Le 19 mars 2021 le président mexicain Lopez Obrador, se réjouissait de la découverte d’un champ pétrolifère d’une estimation de 600 millions de barils, dans l’état du Tabasco, au sud du pays.

Total s’est associé au projet pétrolier de Tilenga en Ouganda, dans la région du lac Albert, où les réserves de pétrole sont estimées à 1 milliard de barils…

Ce ne sont là que quelques uns des nombreux projets pétroliers ou gaziers qui font florès de par le monde.

Le 11 décembre 2018, Yamal LNG, l’immense complexe de liquéfaction de gaz naturel a atteint sa pleine capacité avec un an d’avance, soit 16,5 millions de tonnes par an. Or, ce projet titanesque a été exécuté dans une région désertique à 600 km au Nord du cercle polaire, un projet auquel peu de personnes croyaient au départ. Plus de 150 experts Anotech Energy (filiale du groupe ALTEN) ont été mobilisés sur ce projet qui dépasse de loin les scénarios des «constructeurs de l’extrême» ← présentation enthousiaste du projet sur le site d’Alten.

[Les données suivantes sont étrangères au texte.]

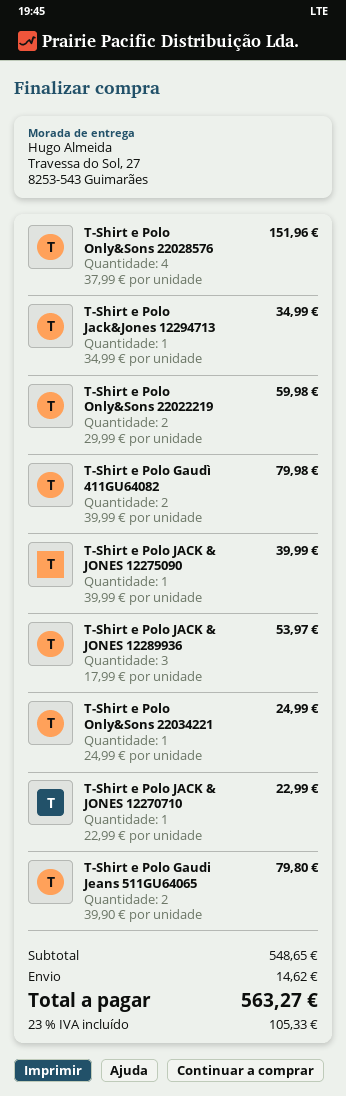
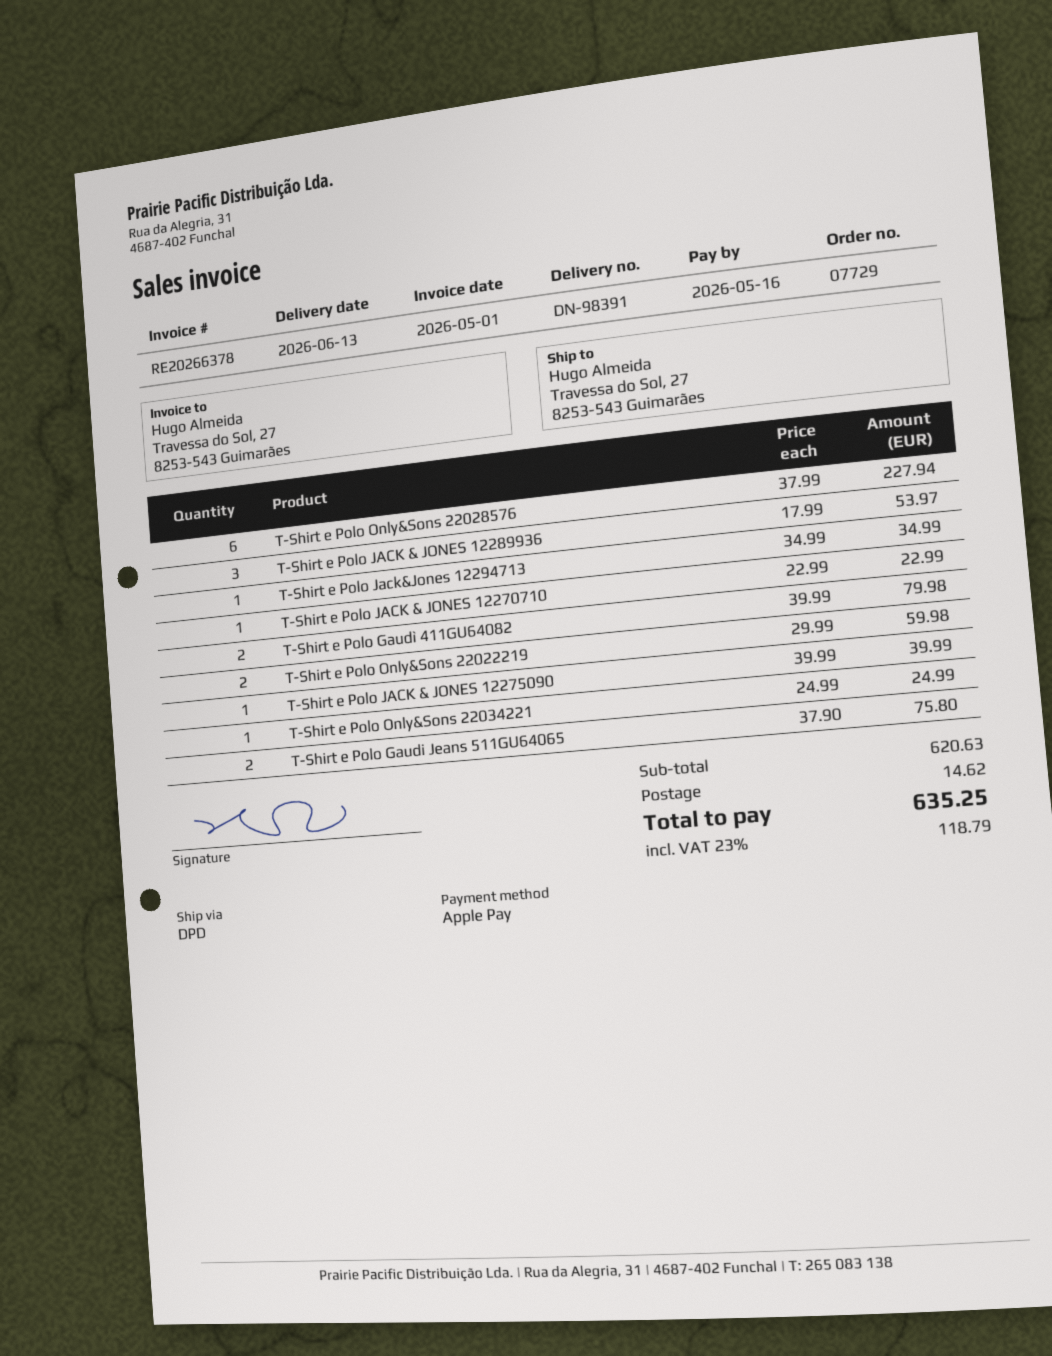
T-Shirt e Polo Only&Sons 22028576: 4 x 37.99 = 151.96 -> 6 x 37.99 = 227.94
T-Shirt e Polo Gaudi Jeans 511GU64065: 2 x 39.90 = 79.80 -> 2 x 37.90 = 75.80
subtotal: 548.65 -> 620.63
tax: 23% = 105.33 -> 23% = 118.79
total: 563.27 -> 635.25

La presqu’île de Yamal, située à 600 km au nord du cercle polaire, était le pays des derniers nomades sibériens, les Nenets, peuple du renne. Une véritable ville/usine, Yamal LNG, est sortie de terre en quelques années pour extraire 90 000 barils par jour de GNL (gaz naturel liquéfié). Un chantier gigantesque de 27 milliards de dollars, investis par Total et les banques chinoises. Pourtant des experts n’avaient-ils pas avancé que les ressources en énergies fossiles du cercle polaire ne seraient pas exploitables en raison de la fonte du permafrost due au réchauffement climatique ? Eh bien à Yamal LNG, 80 000 pilotes thermostabilisateurs maintiennent la température du sol entre -7 et -4 degrés celsius. N’est-elle pas belle la technique ?

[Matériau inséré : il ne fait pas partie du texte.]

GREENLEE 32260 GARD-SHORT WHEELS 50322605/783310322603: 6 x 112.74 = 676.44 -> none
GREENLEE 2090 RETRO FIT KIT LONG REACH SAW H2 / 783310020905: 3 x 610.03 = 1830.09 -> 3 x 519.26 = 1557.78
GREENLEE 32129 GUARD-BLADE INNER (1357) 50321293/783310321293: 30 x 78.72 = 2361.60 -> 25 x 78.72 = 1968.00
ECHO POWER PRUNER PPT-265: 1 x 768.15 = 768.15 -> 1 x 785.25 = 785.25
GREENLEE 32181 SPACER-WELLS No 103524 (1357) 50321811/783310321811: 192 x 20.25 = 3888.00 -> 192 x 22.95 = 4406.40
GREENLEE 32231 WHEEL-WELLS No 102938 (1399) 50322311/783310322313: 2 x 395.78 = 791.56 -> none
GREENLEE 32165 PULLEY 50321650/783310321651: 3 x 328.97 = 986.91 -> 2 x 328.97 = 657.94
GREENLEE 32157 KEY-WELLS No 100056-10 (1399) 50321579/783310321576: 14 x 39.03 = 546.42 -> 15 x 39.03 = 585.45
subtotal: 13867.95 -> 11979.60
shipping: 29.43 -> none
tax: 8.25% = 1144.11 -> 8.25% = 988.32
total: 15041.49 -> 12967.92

Cette transition écologique ou énergétique (pour les élus de tout poil, c’est la même chose) est bien commode : elle est la solution à l’inévitable impasse énergétique de nos économies de croissance infinie. Peu importe qu’elle soit ou non réalisable, l’important est d’avoir une réponse à fournir quand on est interpelé, rôle qu’a joué en son temps le développement durable, un peu délaissé aujourd’hui.

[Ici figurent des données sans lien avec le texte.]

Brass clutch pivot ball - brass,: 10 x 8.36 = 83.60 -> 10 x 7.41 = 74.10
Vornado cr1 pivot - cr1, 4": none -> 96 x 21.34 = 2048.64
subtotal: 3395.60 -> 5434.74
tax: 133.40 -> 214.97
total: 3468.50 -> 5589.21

Nous prendrons un exemple pour apprécier les enjeux de cette transition tant vantée.

L’hydrogène va remplacer l’essence d’ici 2050 nous promet-on. Très bien. A y regarder de plus près, on peut en douter, pour raison financière tout d’abord : le tiers des 430 milliards d’euros nécessaires au déploiement de l’hydrogène, devront  provenir des fonds publics, c’est pratiquement le budget de l’UE. Ensuite il y a l’effet de parc : en juillet 2020, l’UE a validé le projet d’industriels  de faire rouler d’ici 2030, 100 000 camions à l’hydrogène décarboné. Une étude a calculé qu’il faudrait plus 92,4 TWh d’électricité  pour produire de l’H² par électrolyse pour faire rouler 100 000 camions de plus de 16 tonnes, en moyenne 160 000 kms/an. 92,4 TWh ?  C’est la production annuelle de 15 réacteurs nucléaires ou 910 km² de panneaux solaires. Rien que ça. Mais si on voulait faire rouler la totalité du parc de poids lourds (3 millions de camions roulent en Europe) à l’H², il faudrait 2 772 TWh, soit 427 réacteurs nucléaires ou 27 200 km² (2 fois la surface d’Ile de France) de panneaux solaires.  Malgré ces chiffres qui nous laissent perplexes, on ne manque pas de nous «vendre» l’hydrogène comme vecteur d’énergie de la transition, probablement plus facile à vendre que la décroissance.